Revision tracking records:
BEGIN
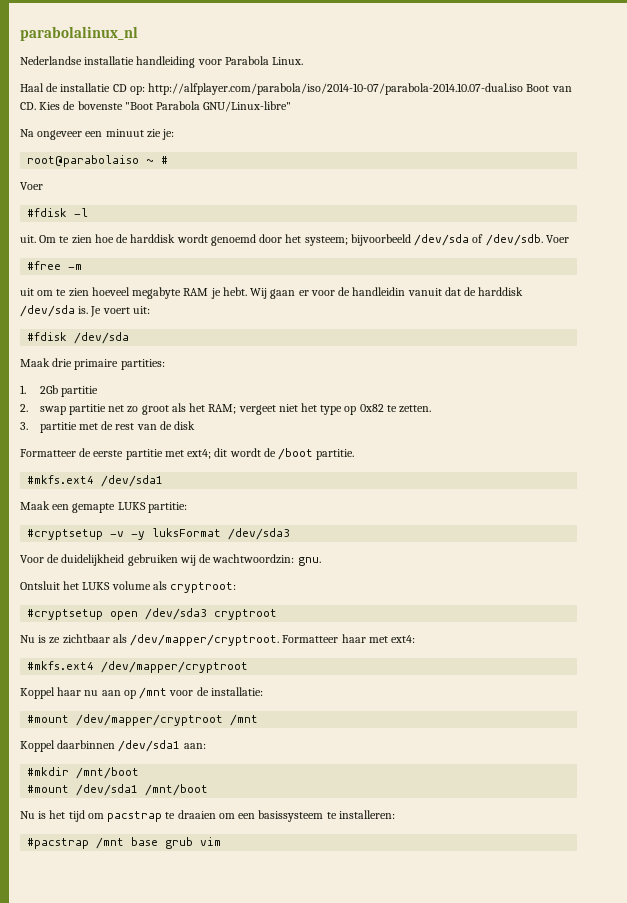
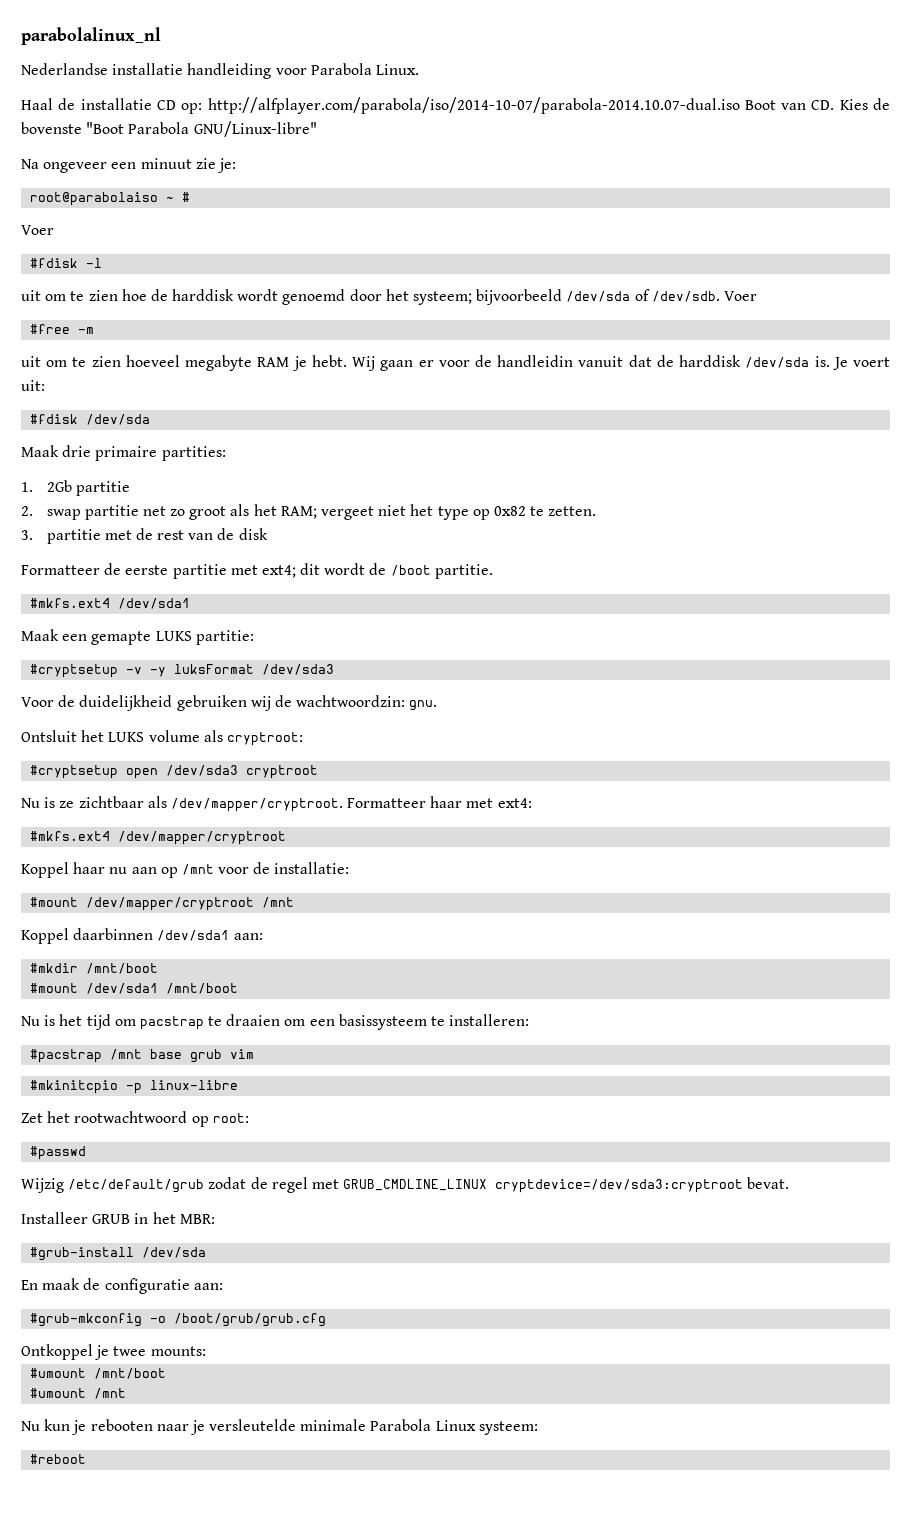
[20,235,57,243] uit. Om -> [21,290,67,301] uit om
(222, 841) none -> [30,1080,239,1094] [21,1111,249,1127] [30,1146,87,1160] [21,1177,790,1193] [21,1212,215,1224] [30,1247,207,1261] [21,1278,223,1294] [30,1313,327,1327] [21,1344,206,1360] [30,1368,167,1379] [30,1388,127,1399] [21,1419,538,1435] [30,1454,87,1464] // #mkinitcpio -p linux-libre // Zet het rootwachtwoord op root: // #passwd // Wijzig /etc/default/grub zodat de regel met GRUB_CMDLINE_LINUX cryptdevice=/dev/sda3:cryptroot bevat. // Installeer GRUB in het MBR: // #grub-install /dev/sda // En maak de configuratie aan: // #grub-mkconfig -o /boot/grub/grub.cfg // Ontkoppel je twee mounts: // #umount /mnt/boot // #umount /mnt // Nu kun je rebooten naar je versleutelde minimale Parabola Linux systeem: // #reboot

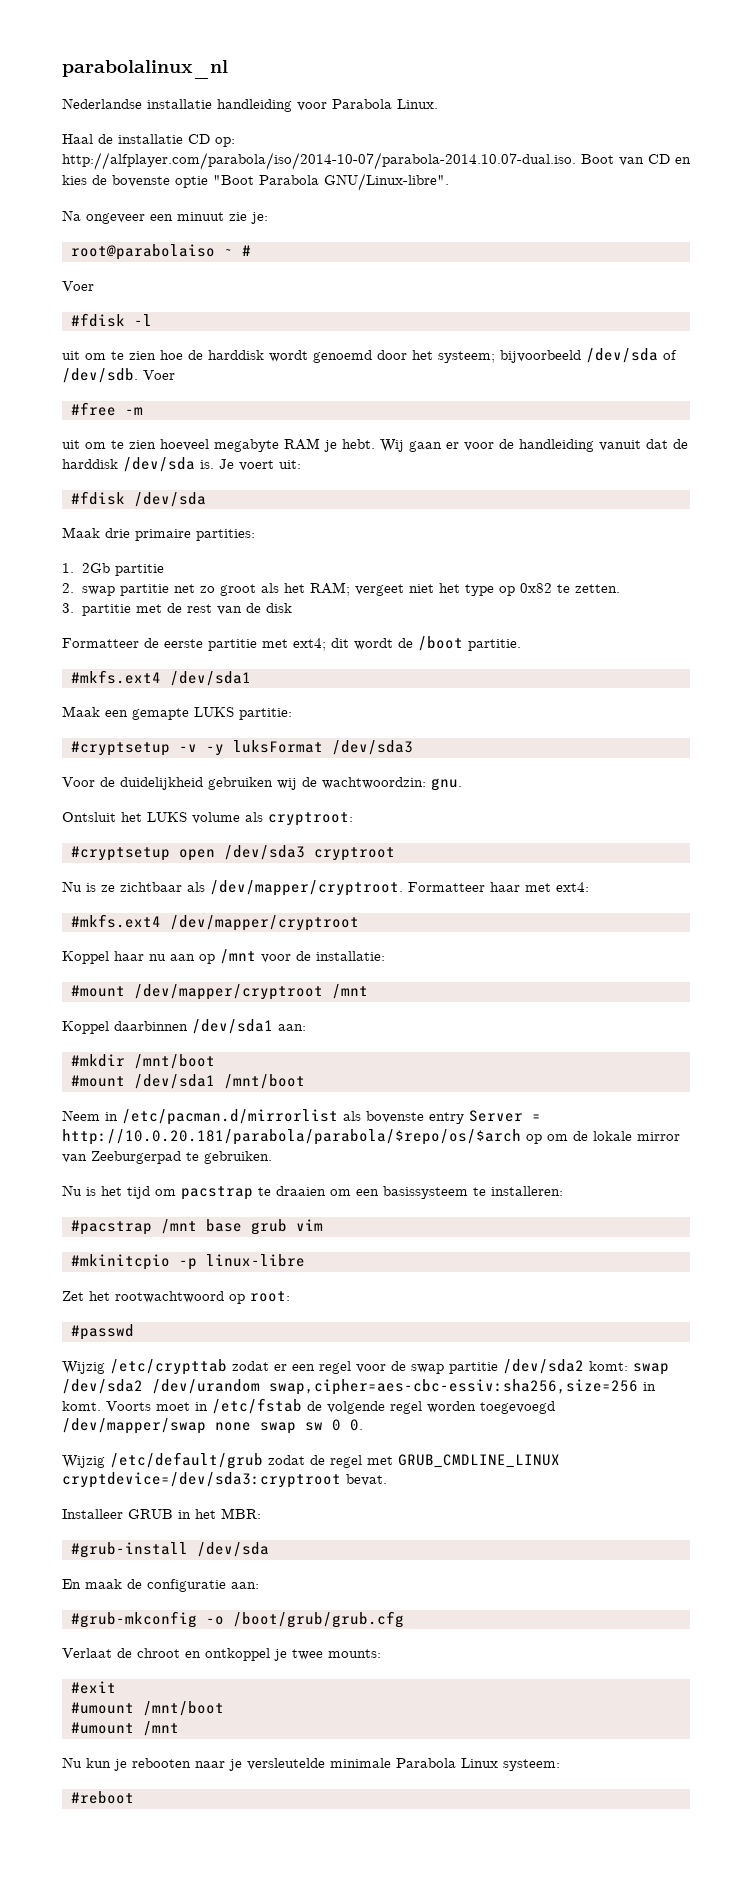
[207,97,740,114] http://alfplayer.com/parabola/iso/2014-10-07/parabola-2014.10.07-dual.iso -> [62,152,576,170] http://alfplayer.com/parabola/iso/2014-10-07/parabola-2014.10.07-dual.iso.
[811,99,868,110] CD. Kies -> [648,154,691,164] [62,175,87,185] CD en kies
(82, 128) none -> [175,176,208,188] optie
[193,121,317,137] GNU/Linux-libre" -> [324,173,449,191] GNU/Linux-libre".
[497,355,574,367] handleidin -> [519,439,594,452] handleiding
(239, 988) none -> [62,1109,541,1125] [62,1129,680,1145] [62,1151,272,1164] // Neem in /etc/pacman.d/mirrorlist als bovenste entry Server = http://10.0.20.181/parabola/parabola/$repo/os/$arch op om de lokale mirror van Zeeburgerpad te gebruiken.
(87, 1153) none -> [62,1359,669,1375] [62,1379,656,1395] [62,1398,555,1414] [62,1418,363,1434] // Wijzig /etc/crypttab zodat er een regel voor de swap partitie /dev/sda2 komt: swap /dev/sda2 /dev/urandom swap,cipher=aes-cbc-essiv:sha256,size=256 in komt. Voorts moet in /etc/fstab de volgende regel worden toegevoegd /dev/mapper/swap none swap sw 0 0.
[21,1344,93,1360] Ontkoppel -> [62,1648,270,1661] Verlaat de chroot en ontkoppel
(206, 1351) none -> [71,1681,116,1694] // #exit

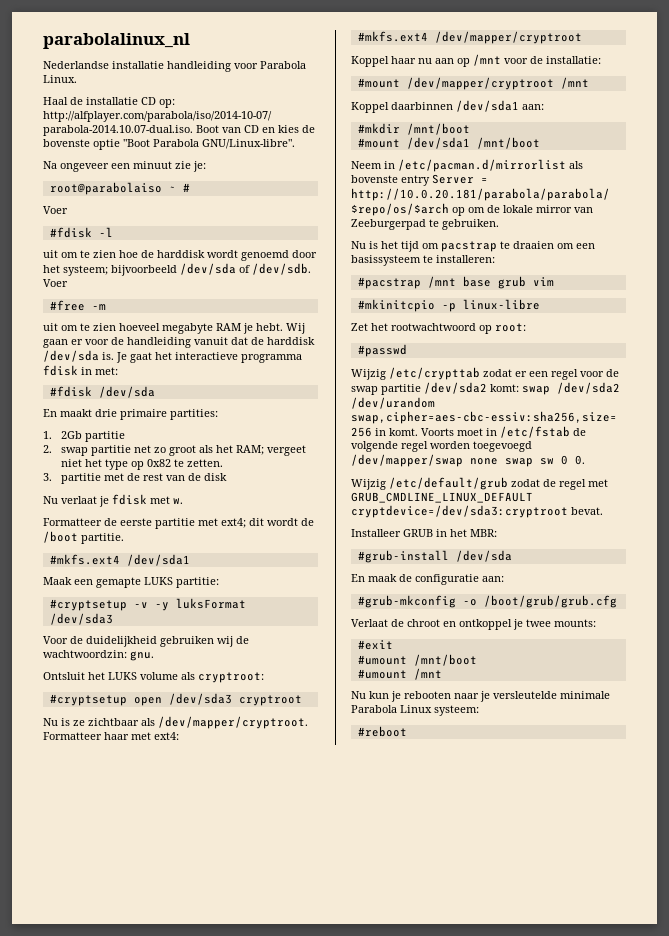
[239,460,301,471] voert uit: -> [130,352,302,363] [43,365,118,376] gaat het interactieve programma fdisk in met:
[62,527,100,538] Maak -> [43,409,92,417] En maakt
(292, 608) none -> [43,494,183,507] // Nu verlaat je fdisk met w.
[398,1454,560,1468] GRUB_CMDLINE_LINUX -> [351,492,533,503] GRUB_CMDLINE_LINUX_DEFAULT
END
• [GOAL OF THE EXERCISE]: From the first line to the last, copy the records above exactly and drop any pictures.

• [SOLUTION TO THIS EXERCISE]:
[20,235,57,243] uit. Om -> [21,290,67,301] uit om
(222, 841) none -> [30,1080,239,1094] [21,1111,249,1127] [30,1146,87,1160] [21,1177,790,1193] [21,1212,215,1224] [30,1247,207,1261] [21,1278,223,1294] [30,1313,327,1327] [21,1344,206,1360] [30,1368,167,1379] [30,1388,127,1399] [21,1419,538,1435] [30,1454,87,1464] // #mkinitcpio -p linux-libre // Zet het rootwachtwoord op root: // #passwd // Wijzig /etc/default/grub zodat de regel met GRUB_CMDLINE_LINUX cryptdevice=/dev/sda3:cryptroot bevat. // Installeer GRUB in het MBR: // #grub-install /dev/sda // En maak de configuratie aan: // #grub-mkconfig -o /boot/grub/grub.cfg // Ontkoppel je twee mounts: // #umount /mnt/boot // #umount /mnt // Nu kun je rebooten naar je versleutelde minimale Parabola Linux systeem: // #reboot

[207,97,740,114] http://alfplayer.com/parabola/iso/2014-10-07/parabola-2014.10.07-dual.iso -> [62,152,576,170] http://alfplayer.com/parabola/iso/2014-10-07/parabola-2014.10.07-dual.iso.
[811,99,868,110] CD. Kies -> [648,154,691,164] [62,175,87,185] CD en kies
(82, 128) none -> [175,176,208,188] optie
[193,121,317,137] GNU/Linux-libre" -> [324,173,449,191] GNU/Linux-libre".
[497,355,574,367] handleidin -> [519,439,594,452] handleiding
(239, 988) none -> [62,1109,541,1125] [62,1129,680,1145] [62,1151,272,1164] // Neem in /etc/pacman.d/mirrorlist als bovenste entry Server = http://10.0.20.181/parabola/parabola/$repo/os/$arch op om de lokale mirror van Zeeburgerpad te gebruiken.
(87, 1153) none -> [62,1359,669,1375] [62,1379,656,1395] [62,1398,555,1414] [62,1418,363,1434] // Wijzig /etc/crypttab zodat er een regel voor de swap partitie /dev/sda2 komt: swap /dev/sda2 /dev/urandom swap,cipher=aes-cbc-essiv:sha256,size=256 in komt. Voorts moet in /etc/fstab de volgende regel worden toegevoegd /dev/mapper/swap none swap sw 0 0.
[21,1344,93,1360] Ontkoppel -> [62,1648,270,1661] Verlaat de chroot en ontkoppel
(206, 1351) none -> [71,1681,116,1694] // #exit

[239,460,301,471] voert uit: -> [130,352,302,363] [43,365,118,376] gaat het interactieve programma fdisk in met:
[62,527,100,538] Maak -> [43,409,92,417] En maakt
(292, 608) none -> [43,494,183,507] // Nu verlaat je fdisk met w.
[398,1454,560,1468] GRUB_CMDLINE_LINUX -> [351,492,533,503] GRUB_CMDLINE_LINUX_DEFAULT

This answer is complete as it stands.